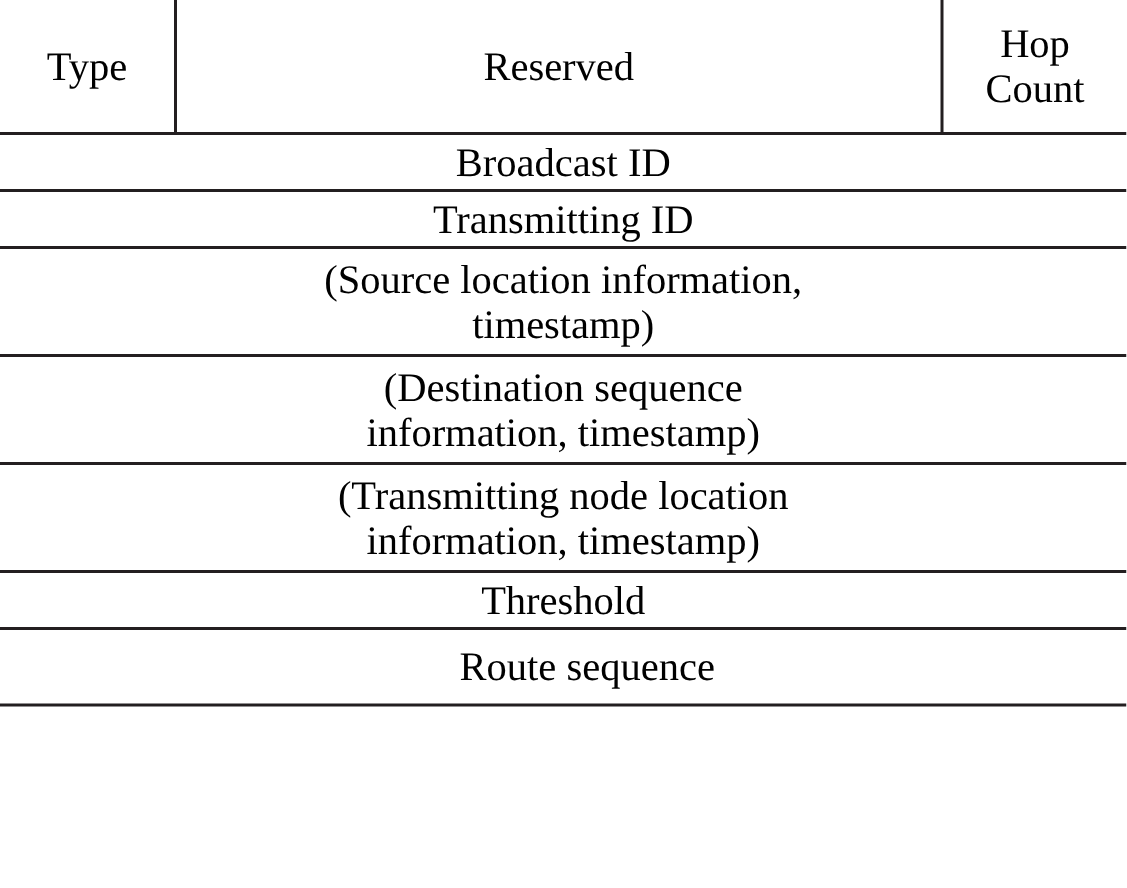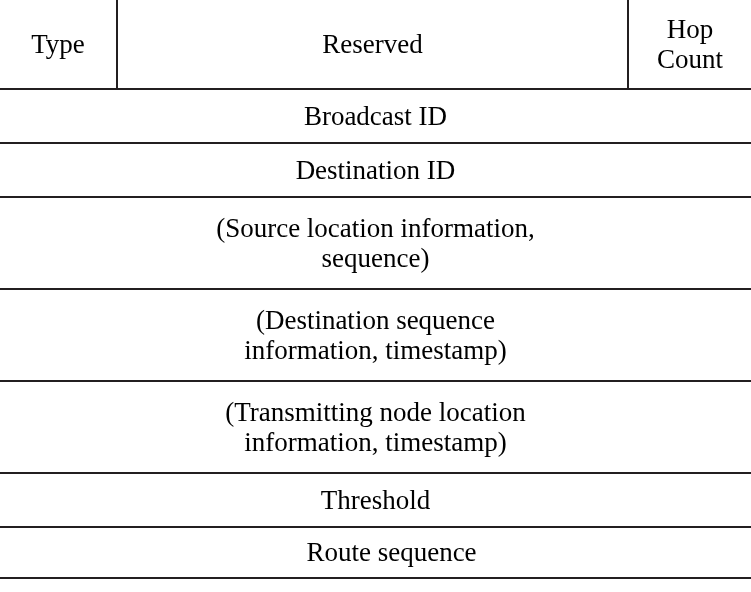--- a/index.html
+++ b/index.html
@@ -73,7 +73,7 @@
   }
 
   .h-single {
-    height: 52px;
+    height: 36px;
   }
   .h-double {
     height: 90px;

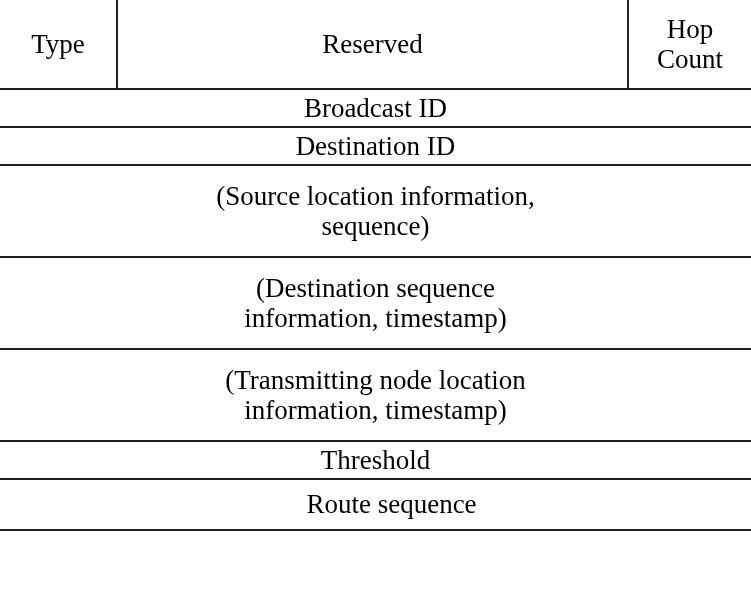--- a/index.html
+++ b/index.html
@@ -111,7 +111,7 @@
 
 
   <div class="row">
-    <div class="cell full h-single">Destination ID</div>
+    <div class="cell full h-single">Transmitting ID</div>
   </div>
 
   <div class="row">

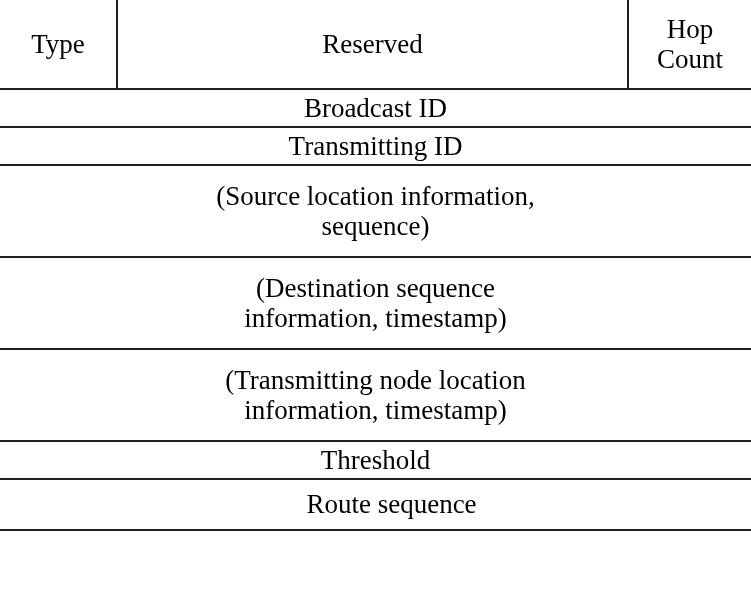--- a/index.html
+++ b/index.html
@@ -76,7 +76,7 @@
     height: 36px;
   }
   .h-double {
-    height: 90px;
+    height: 70px;
   }
   .h-last {
     height: 49px;

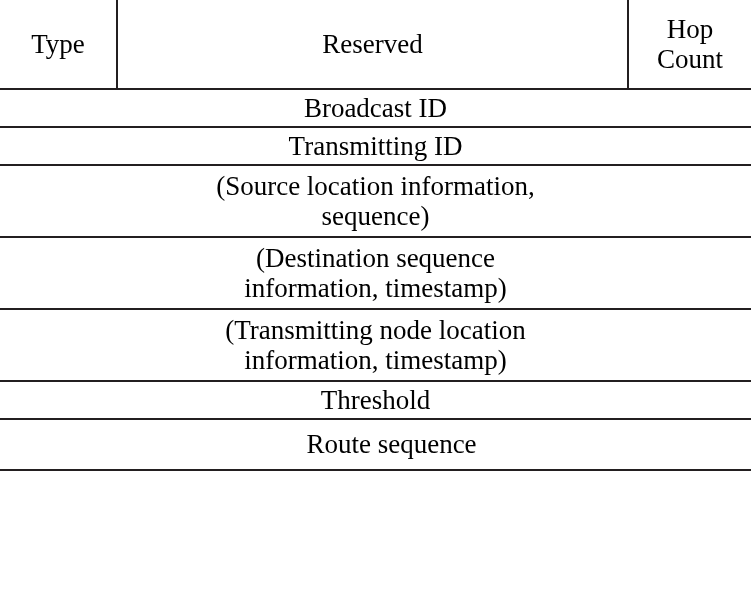--- a/index.html
+++ b/index.html
@@ -118,7 +118,7 @@
     <div class="cell full h-double">
       <span class="two-line">
         <span>(Source location information,</span>
-        <span>sequence)</span>
+        <span>timestamp)</span>
       </span>
     </div>
   </div>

***

What this task involves :: The material is to be reproduced verbatim, and no picture may appear in the copy.

Answer section ::
--- a/index.html
+++ b/index.html
@@ -73,7 +73,7 @@
   }
 
   .h-single {
-    height: 52px;
+    height: 36px;
   }
   .h-double {
     height: 90px;

--- a/index.html
+++ b/index.html
@@ -111,7 +111,7 @@
 
 
   <div class="row">
-    <div class="cell full h-single">Destination ID</div>
+    <div class="cell full h-single">Transmitting ID</div>
   </div>
 
   <div class="row">

--- a/index.html
+++ b/index.html
@@ -76,7 +76,7 @@
     height: 36px;
   }
   .h-double {
-    height: 90px;
+    height: 70px;
   }
   .h-last {
     height: 49px;

--- a/index.html
+++ b/index.html
@@ -118,7 +118,7 @@
     <div class="cell full h-double">
       <span class="two-line">
         <span>(Source location information,</span>
-        <span>sequence)</span>
+        <span>timestamp)</span>
       </span>
     </div>
   </div>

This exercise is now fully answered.